=== Your instructions ===
Beginning with the line that holds "position:absolute;left:520px;top:51px;width:157px;height:76px;" in the data below, give again every line through the one that holds "position:absolute;left:0;top:196px;width:703px;height:1342px;", exactly as written.

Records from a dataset
━━━━━━

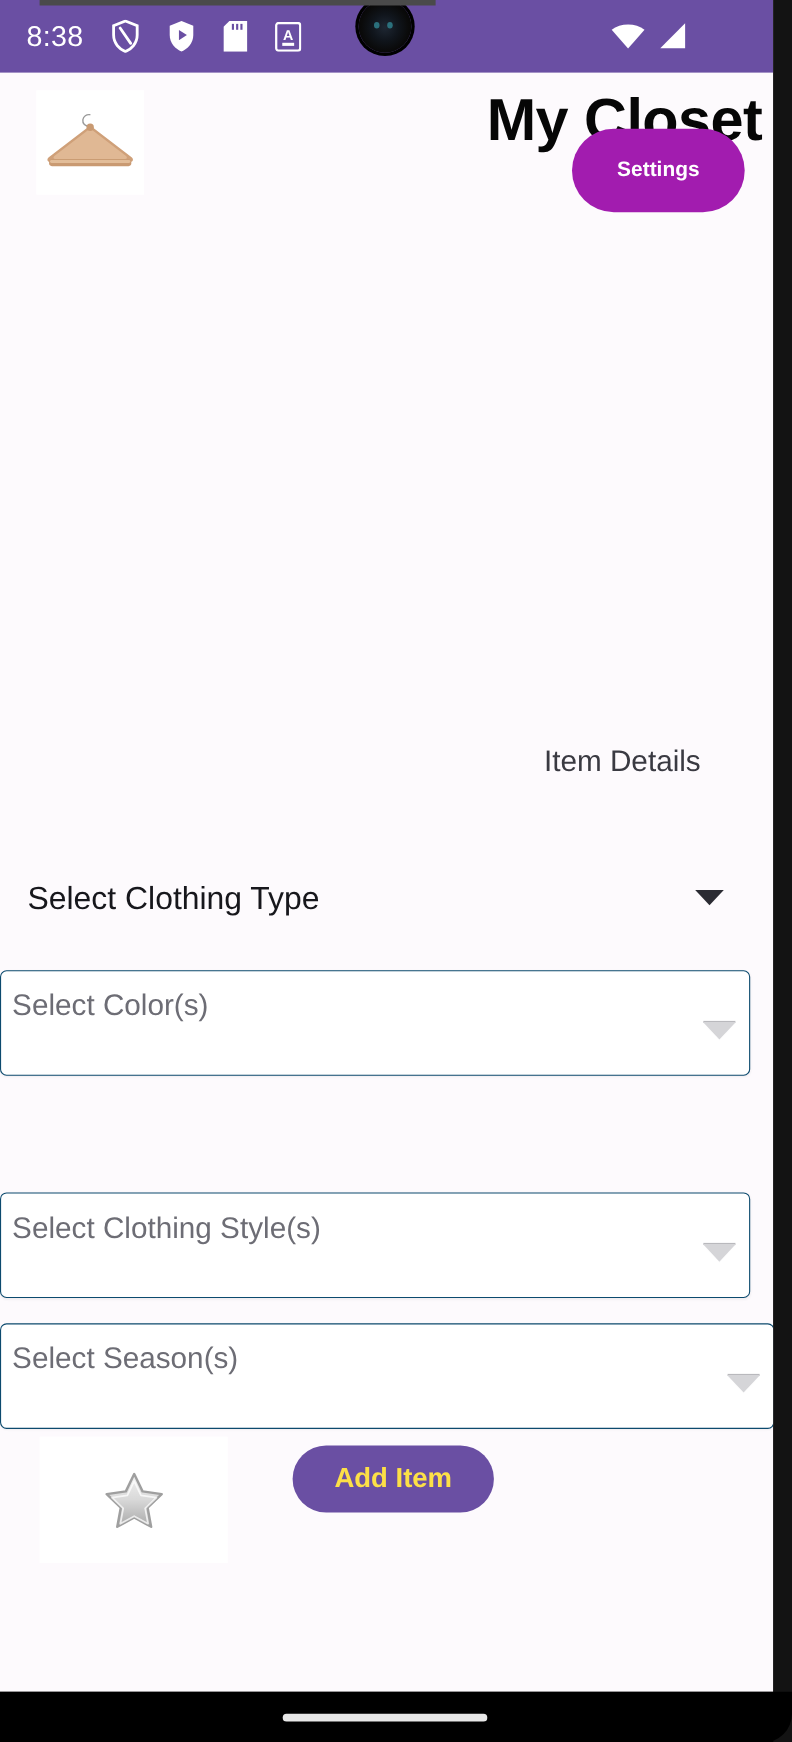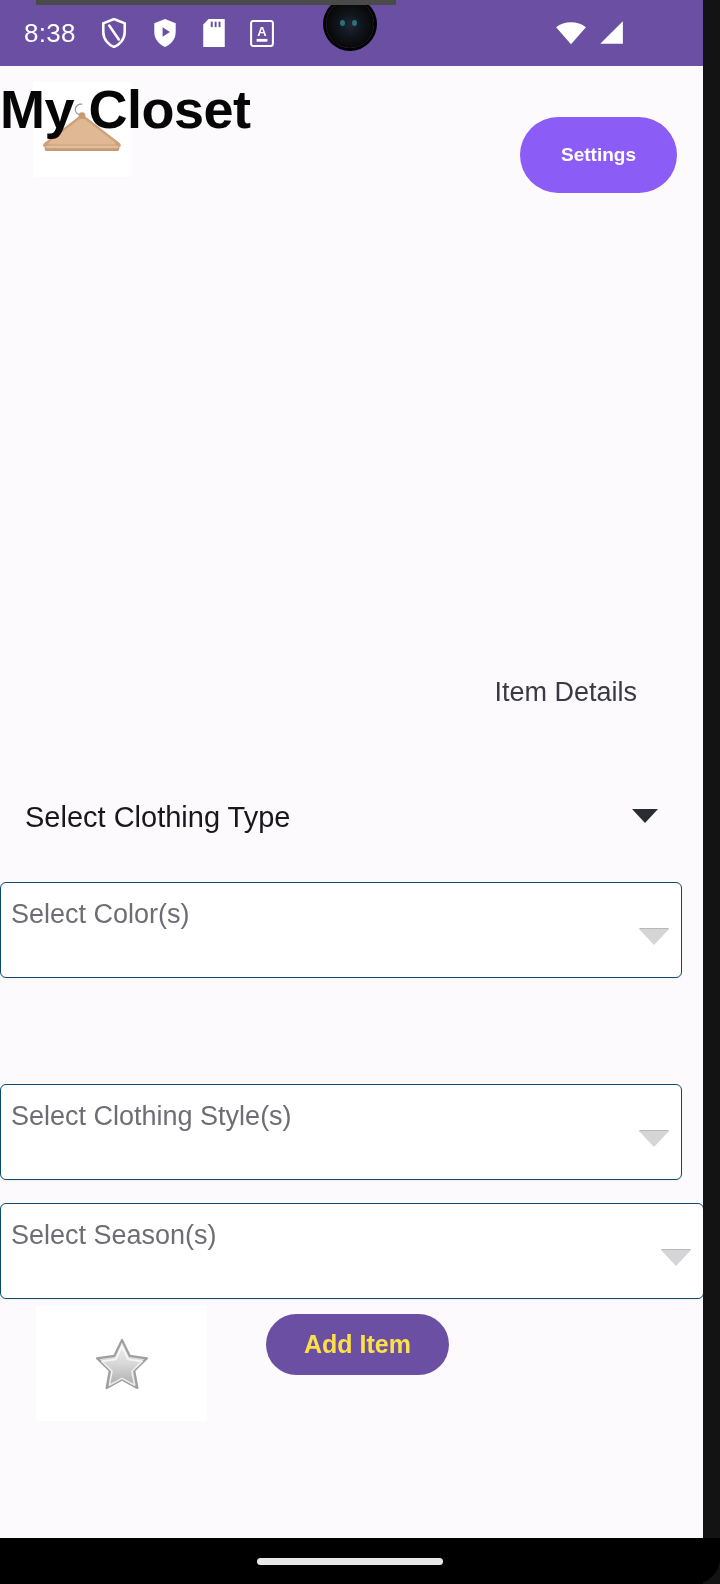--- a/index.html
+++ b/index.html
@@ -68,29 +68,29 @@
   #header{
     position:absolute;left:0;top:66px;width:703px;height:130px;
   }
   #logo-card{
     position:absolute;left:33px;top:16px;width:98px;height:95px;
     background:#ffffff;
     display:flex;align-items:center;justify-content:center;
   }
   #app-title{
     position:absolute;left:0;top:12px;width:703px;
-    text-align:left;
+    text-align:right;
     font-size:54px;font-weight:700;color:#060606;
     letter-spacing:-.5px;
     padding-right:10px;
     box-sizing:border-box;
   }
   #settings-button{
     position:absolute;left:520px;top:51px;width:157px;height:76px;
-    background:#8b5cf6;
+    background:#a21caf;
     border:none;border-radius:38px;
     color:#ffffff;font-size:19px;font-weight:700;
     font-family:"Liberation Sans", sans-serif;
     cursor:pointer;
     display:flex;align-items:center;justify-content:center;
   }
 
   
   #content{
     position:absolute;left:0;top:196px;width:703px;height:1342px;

━━━━━━

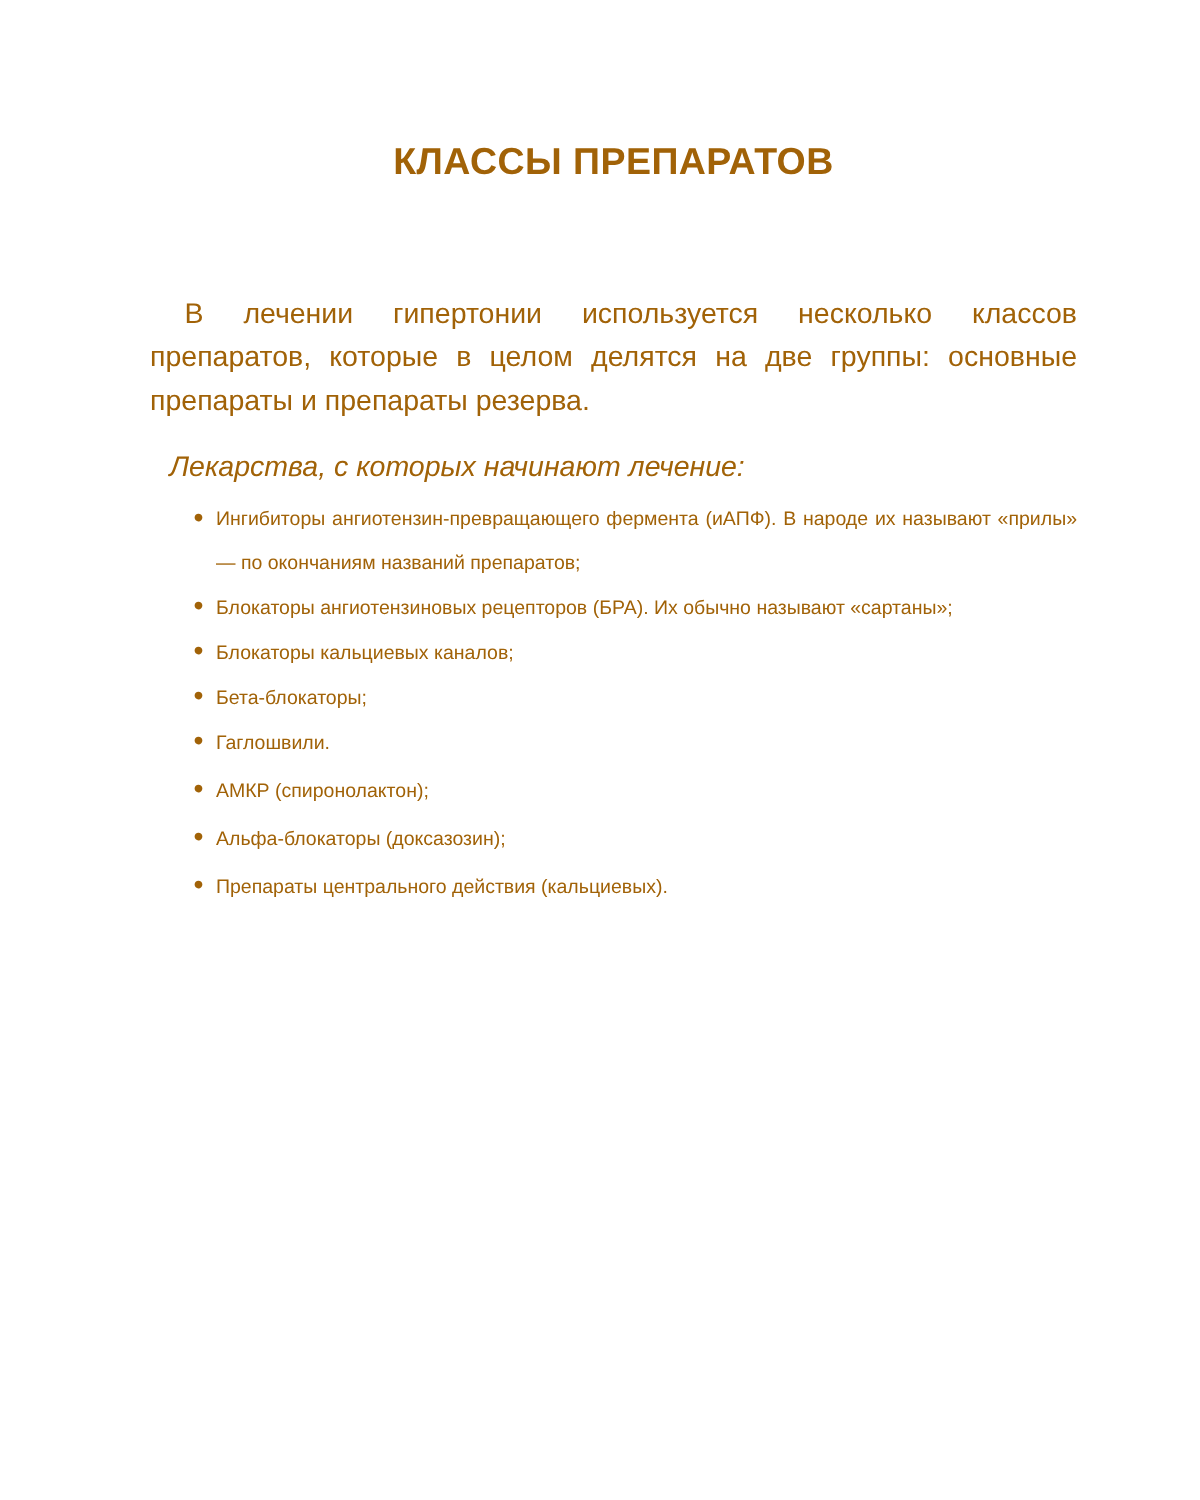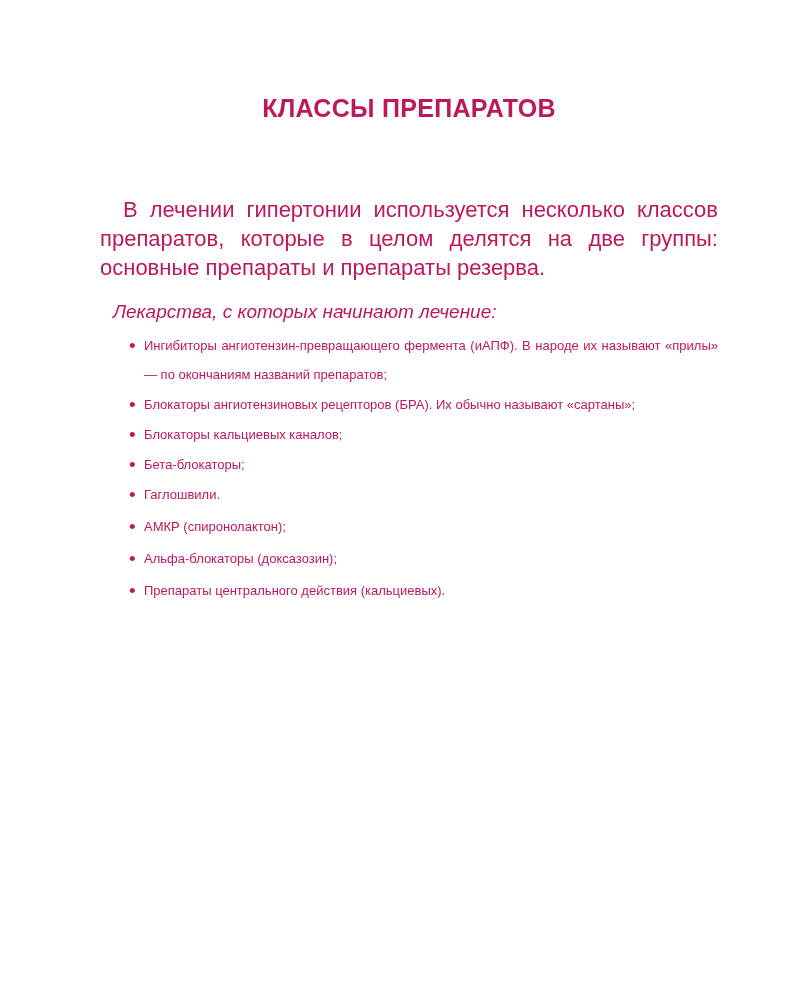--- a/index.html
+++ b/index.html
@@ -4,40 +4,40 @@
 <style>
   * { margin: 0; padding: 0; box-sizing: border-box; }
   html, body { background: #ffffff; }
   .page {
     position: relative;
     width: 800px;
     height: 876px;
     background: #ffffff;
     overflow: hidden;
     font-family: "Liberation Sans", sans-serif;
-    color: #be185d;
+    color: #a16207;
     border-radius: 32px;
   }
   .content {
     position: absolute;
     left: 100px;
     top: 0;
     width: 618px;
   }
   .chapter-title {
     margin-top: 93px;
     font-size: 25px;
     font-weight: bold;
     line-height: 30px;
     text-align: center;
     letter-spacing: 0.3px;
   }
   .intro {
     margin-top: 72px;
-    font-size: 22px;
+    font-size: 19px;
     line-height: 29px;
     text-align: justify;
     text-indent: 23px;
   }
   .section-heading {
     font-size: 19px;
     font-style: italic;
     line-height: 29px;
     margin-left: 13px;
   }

━━━━━━

=== Exercise answer ===
     position:absolute;left:520px;top:51px;width:157px;height:76px;
-    background:#8b5cf6;
+    background:#a21caf;
     border:none;border-radius:38px;
     color:#ffffff;font-size:19px;font-weight:700;
     font-family:"Liberation Sans", sans-serif;
     cursor:pointer;
     display:flex;align-items:center;justify-content:center;
   }
 
   
   #content{
     position:absolute;left:0;top:196px;width:703px;height:1342px;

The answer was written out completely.